SPTechCon: Everything You Need to Know to Plan SharePoint Workflows, with Mike Fitzmaurice

Mike Fitzmaurice presenting on "Everything You Need to Know to Plan SharePoint Workflows" at SPTechCon BostonAt SPTechCon Boston early Friday afternoon, Mike Fitzmaurice presented his session, Everything You Need to Know to Plan SharePoint Workflows.  Mike began with a brief history of SharePoint workflows, including an explanation of how SharePoint workflow works, concluding his presentation with a series of “lessons learned” during his years working with SharePoint workflows.  Mike defined the goal of his session as to provide advice on “how to do workflows well, and how to avoid making mistakes.”
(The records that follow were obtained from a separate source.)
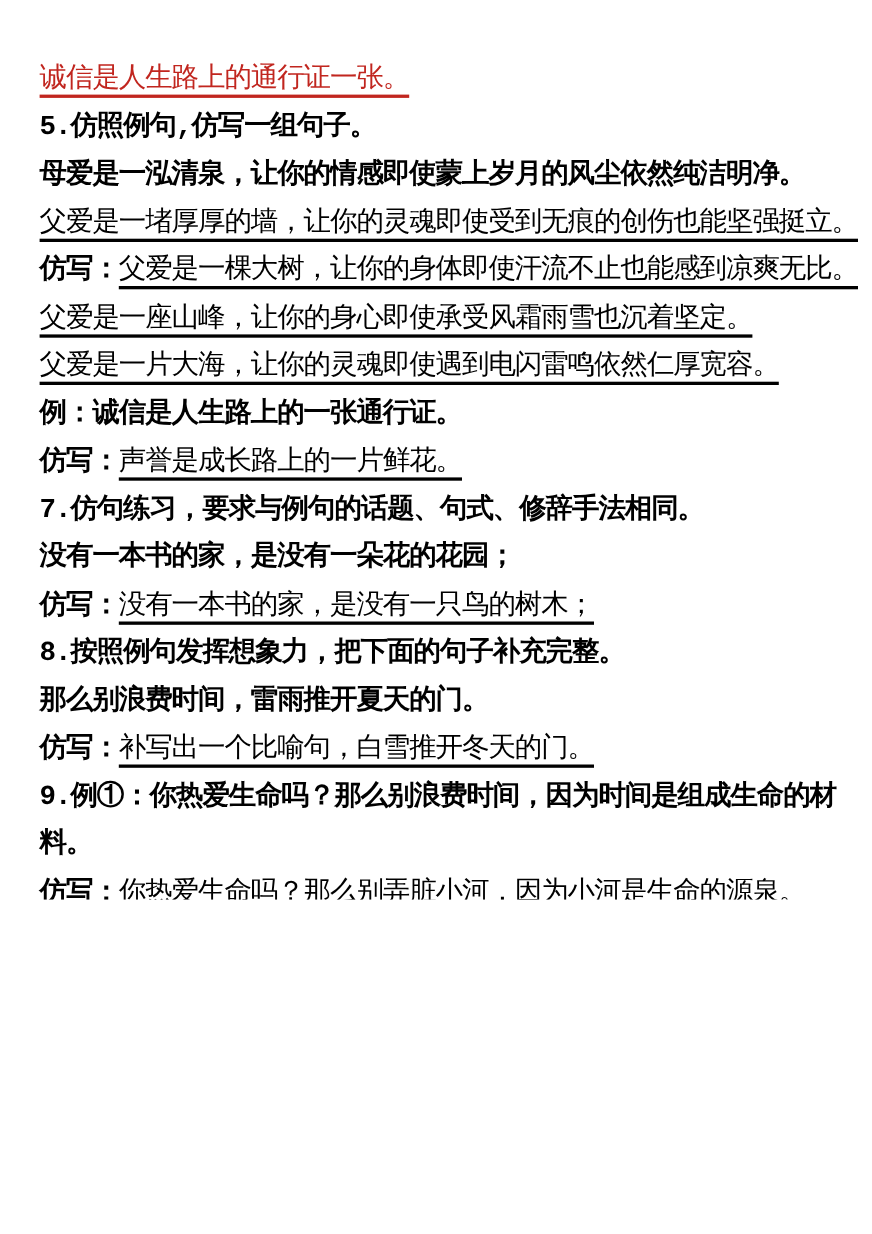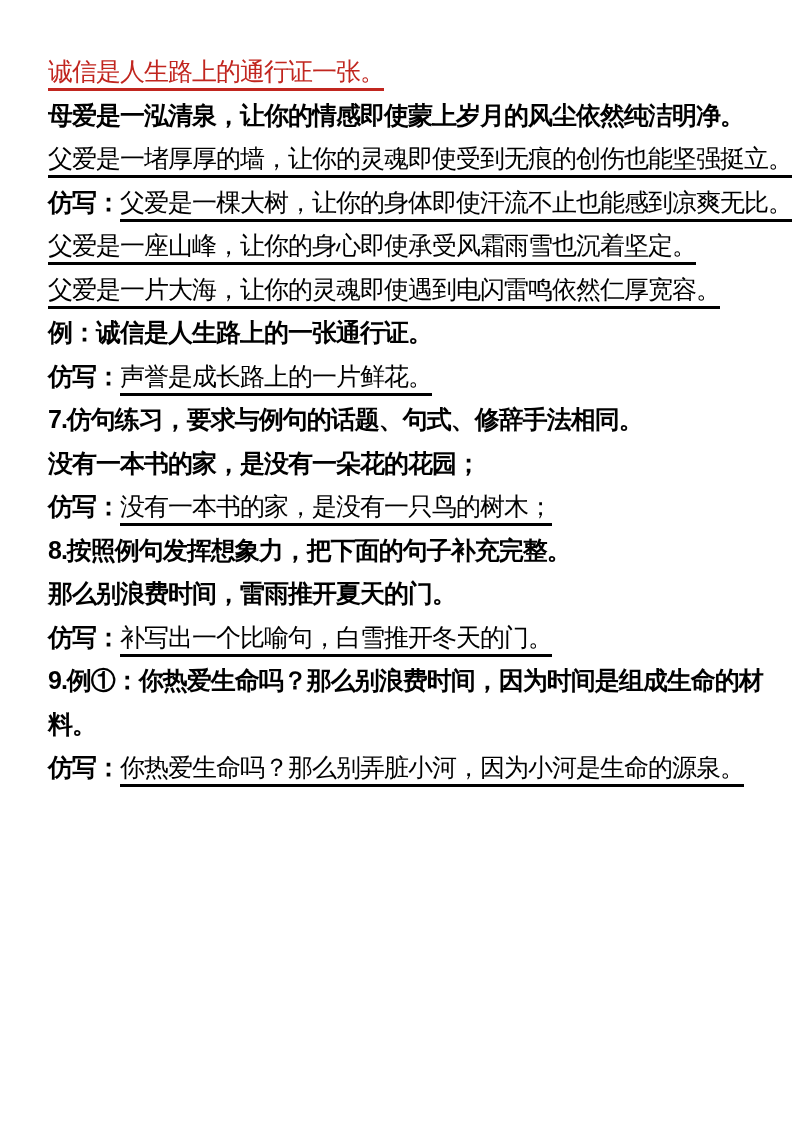--- a/index.html
+++ b/index.html
@@ -13,9 +13,9 @@
     height: 818px;
     background: #ffffff;
     box-sizing: border-box;
-    padding: 50px 26px 0 48px;
+    padding: 50px 26px 0 36px;
     overflow: hidden;
-    font-family: Liberation Sans, sans-serif;
+    font-family: Liberation Mono, monospace;
     color: #000000;
   }
   .line {

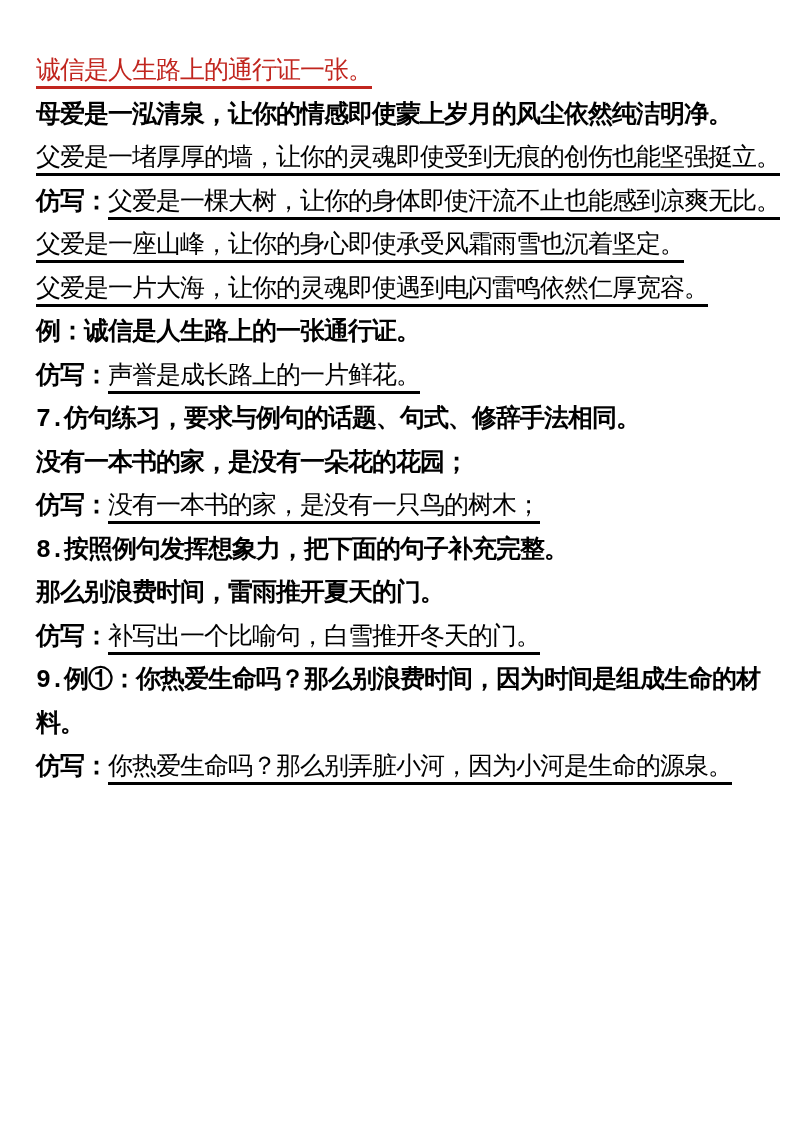--- a/index.html
+++ b/index.html
@@ -50,6 +50,7 @@
 <div class="page" style="--accent-red: #c1261f; background: rgb(255, 255, 255); color: rgb(0, 0, 0);">
   <div id="lines">
       <p class="line"><span class="seg red-underline">诚信是人生路上的通行证一张。</span></p>
+      <p class="line"><span class="seg bold">5.仿照例句,仿写一组句子。</span></p>
       <p class="line"><span class="seg bold">母爱是一泓清泉，让你的情感即使蒙上岁月的风尘依然纯洁明净。</span></p>
       <p class="line"><span class="seg underline">父爱是一堵厚厚的墙，让你的灵魂即使受到无痕的创伤也能坚强挺立。</span></p>
       <p class="line"><span class="seg bold">仿写：</span><span class="seg underline">父爱是一棵大树，让你的身体即使汗流不止也能感到凉爽无比。</span></p>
Mike referred to Windows Workflow Foundation as having been created “to make life easy for those of you who want to write workflow applications,” explaining that its common scheduler, persistence API, tracking and batching operations all contribute to the cause.  Mike explained that SharePoint is a host for Windows workflow, and provides additional services for workflows.  Discussing Visual Studio, Mike suggested that a Visual Studio template could be thought of as “a map, or guide to the workflow actions, or activities, [that] tell the workflow what to do.” 

Discussing the difference between declarative and code-based workflows, Mike said that with declarative workflows, “You’re deciding what you want a code assembly to do,” and that declarative workflows are published to containers (e.g., lists, libraries, etc.), and “versioned as if they were documents.  Code-based workflows, on the other hand, are packaged as features and are deployed via .wsp packages.

Mike offered some advice as to when a SharePoint workflow is, or is not, a good fit.  Included in the “good fit” category were: managing how people work (e.g., document approval); automating SharePoint behavior (e.g., self-service site creation); and manipulating other applications or data sources (e.g., resource scheduling).  Under the heading of when SharePoint workflow is not ideal, Mike discussed: transaction-oriented processes; application-to-application service activities; aggressive data transformations; and any instance where SharePoint isn’t really involved and is merely a “supporting cast member, or bit player.”

Mike then moved on to the lessons learned section, “the meat of the presentation,” which included the following advice:

  • “To avoid bottlenecks, you need to distribute the work.” This is necessary because “Demand will always exceed supply, because who’s got an infinite supply of developers?” Mike suggests delegating simpler workflows to users to help alleviate such bottlenecks, and said that “SharePoint Designer is fine for this,” cautioning that “some oversight and training is necessary, and policies may be.”
  • “It’s not all about forms.” Because, as Mike pointed out, “The form is not the workflow; the form is the user interface,” and “The UI isn’t nearly as important as what the process is,” so, “As much as possible, let the workflow do the work.” Furthermore, Mike recommends “one form per task, not one form per workflow.”
  • “State machines are not esoteric.” Recommending that if you “Break the workflow up into stages, you’ll have a much easier time,” Mike suggests that you “think workflow with multiple phases.”
  • “Expect to get it wrong the first time.” Because “Your decision and execution model needs to factor in that it is going to need to be modified.” Mike submits that “The process will probably need to change before it can be truly automated,” and strongly recommends that you “Automate the process before you automate the individual steps.”
  • “Revising a running workflow” is never advisable, and doing so should be avoided if at all possible.
  • “Reusability isn’t automatic.” To increase the likelihood of developing a reusable workflow, Mike recommends using lookups (e.g., employing a lookup to determine Manager) rather than hard-coded resolutions (e.g., Manager = John Smith) wherever possible.
  • “Measure so you can manage.” Mike explained that SharePoint workflow logs information in lists, and that as a result, the data is available to you for review and refinement of workflows.